Collected data entries
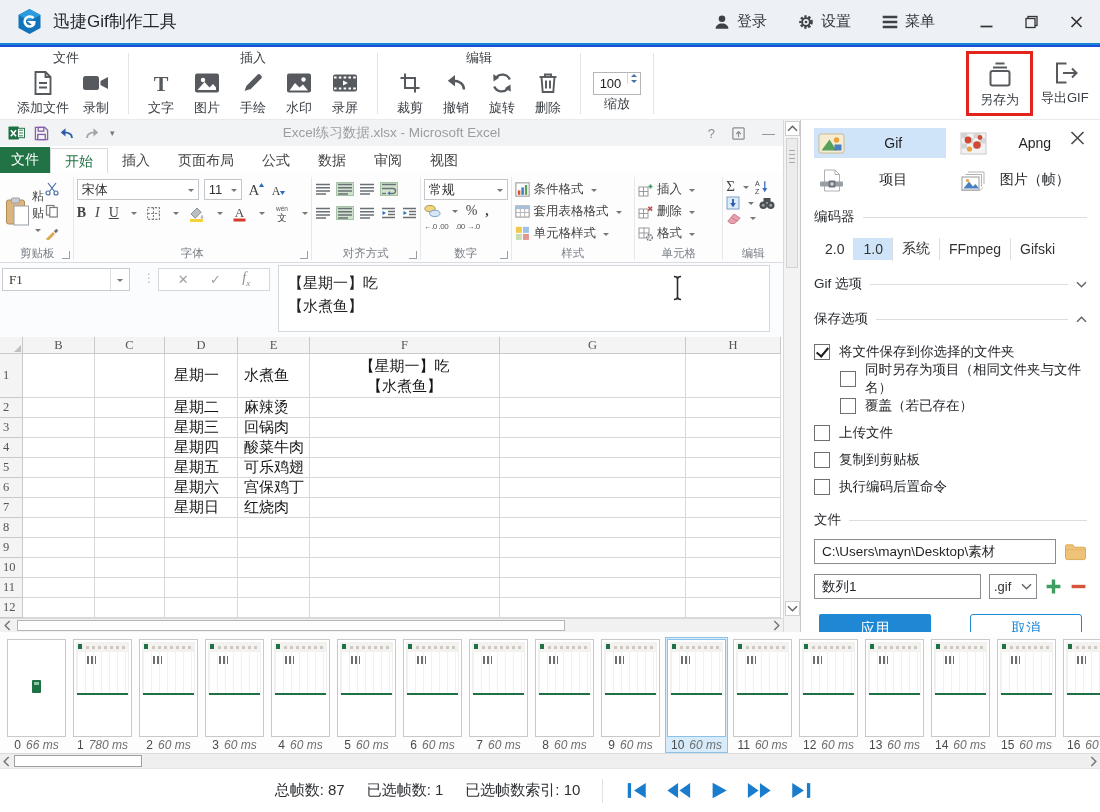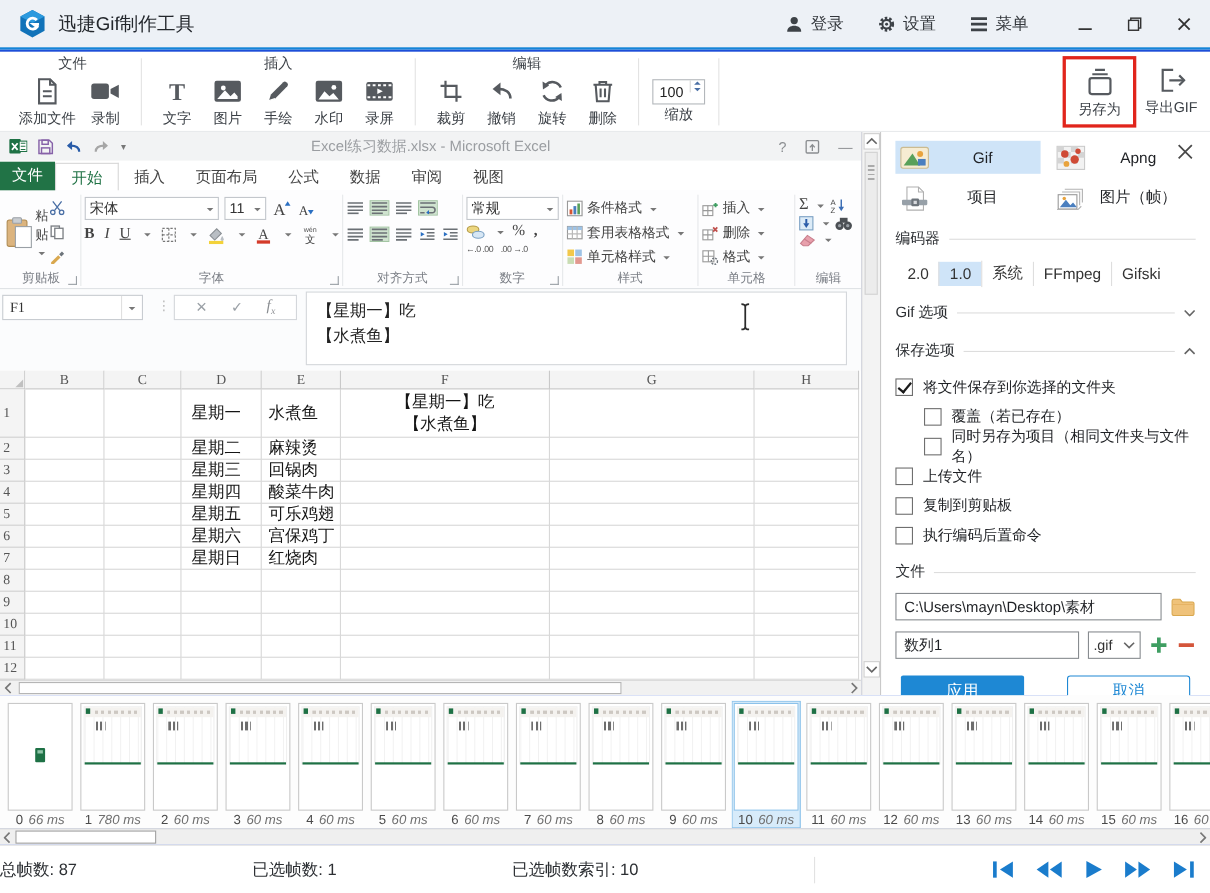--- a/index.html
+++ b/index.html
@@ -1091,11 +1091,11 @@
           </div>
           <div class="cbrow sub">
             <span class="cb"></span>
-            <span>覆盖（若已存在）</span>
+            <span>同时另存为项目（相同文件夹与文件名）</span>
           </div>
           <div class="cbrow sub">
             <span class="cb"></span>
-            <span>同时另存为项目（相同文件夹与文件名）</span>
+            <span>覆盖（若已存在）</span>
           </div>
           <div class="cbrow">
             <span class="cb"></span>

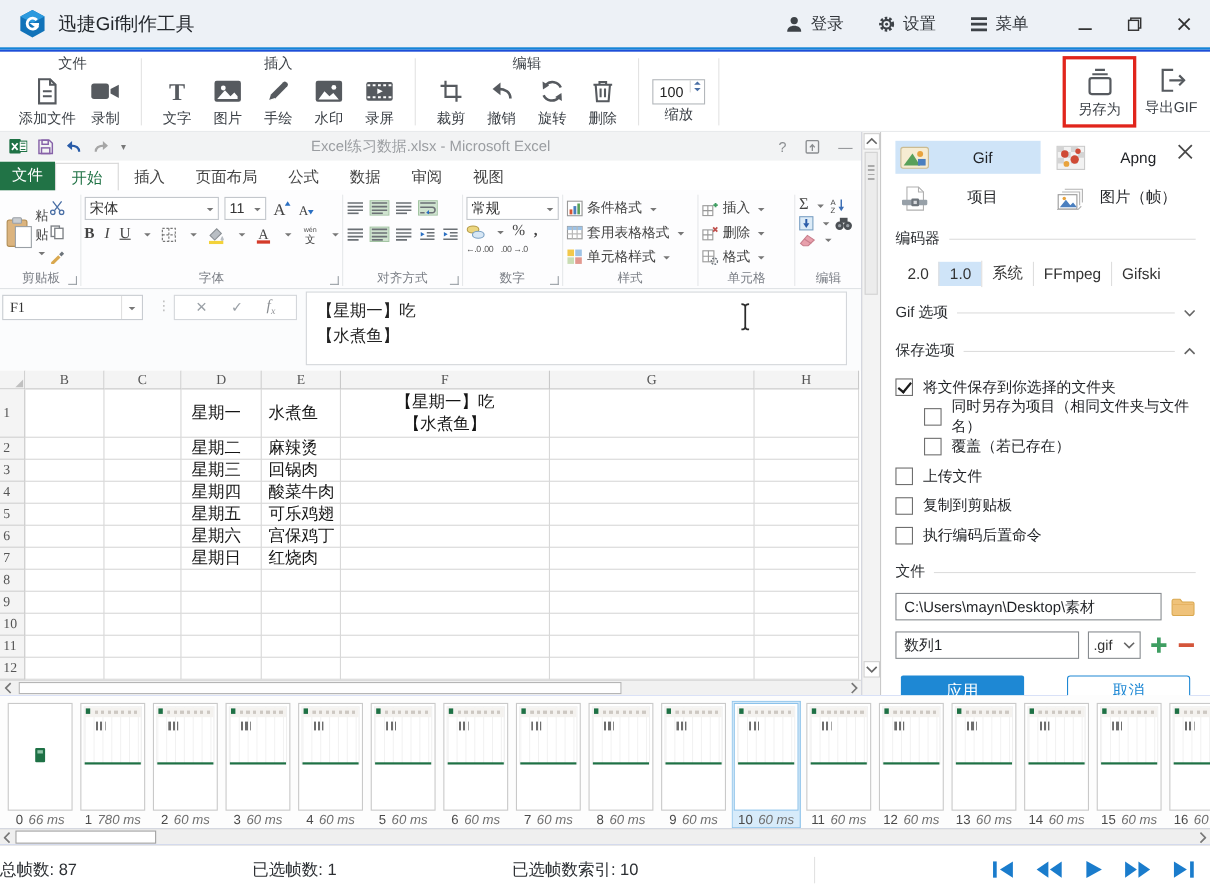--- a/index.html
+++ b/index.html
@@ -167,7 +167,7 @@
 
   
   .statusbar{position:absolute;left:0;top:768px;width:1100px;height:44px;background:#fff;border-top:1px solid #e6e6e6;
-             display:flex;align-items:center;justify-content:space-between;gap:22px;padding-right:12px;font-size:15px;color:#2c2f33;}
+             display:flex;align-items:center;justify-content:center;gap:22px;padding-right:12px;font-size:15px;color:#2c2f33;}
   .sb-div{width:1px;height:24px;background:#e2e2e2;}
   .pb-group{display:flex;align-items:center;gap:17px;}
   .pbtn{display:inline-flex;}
--
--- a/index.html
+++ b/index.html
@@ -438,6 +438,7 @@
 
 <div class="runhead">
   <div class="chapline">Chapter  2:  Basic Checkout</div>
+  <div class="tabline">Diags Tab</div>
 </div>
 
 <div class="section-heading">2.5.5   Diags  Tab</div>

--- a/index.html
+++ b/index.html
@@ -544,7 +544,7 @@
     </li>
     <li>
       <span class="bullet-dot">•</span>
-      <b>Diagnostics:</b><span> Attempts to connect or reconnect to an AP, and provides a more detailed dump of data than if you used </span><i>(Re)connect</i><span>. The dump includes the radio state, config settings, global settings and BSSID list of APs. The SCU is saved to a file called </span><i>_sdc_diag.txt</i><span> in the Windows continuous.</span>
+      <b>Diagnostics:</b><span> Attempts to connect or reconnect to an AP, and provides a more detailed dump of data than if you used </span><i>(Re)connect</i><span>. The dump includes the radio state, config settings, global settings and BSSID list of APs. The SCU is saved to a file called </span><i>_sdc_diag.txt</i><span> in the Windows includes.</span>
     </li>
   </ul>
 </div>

Work instructions: Where a line of the data above includes the string "background", pull it out.

Exercise answer:
   .statusbar{position:absolute;left:0;top:768px;width:1100px;height:44px;background:#fff;border-top:1px solid #e6e6e6;
   .sb-div{width:1px;height:24px;background:#e2e2e2;}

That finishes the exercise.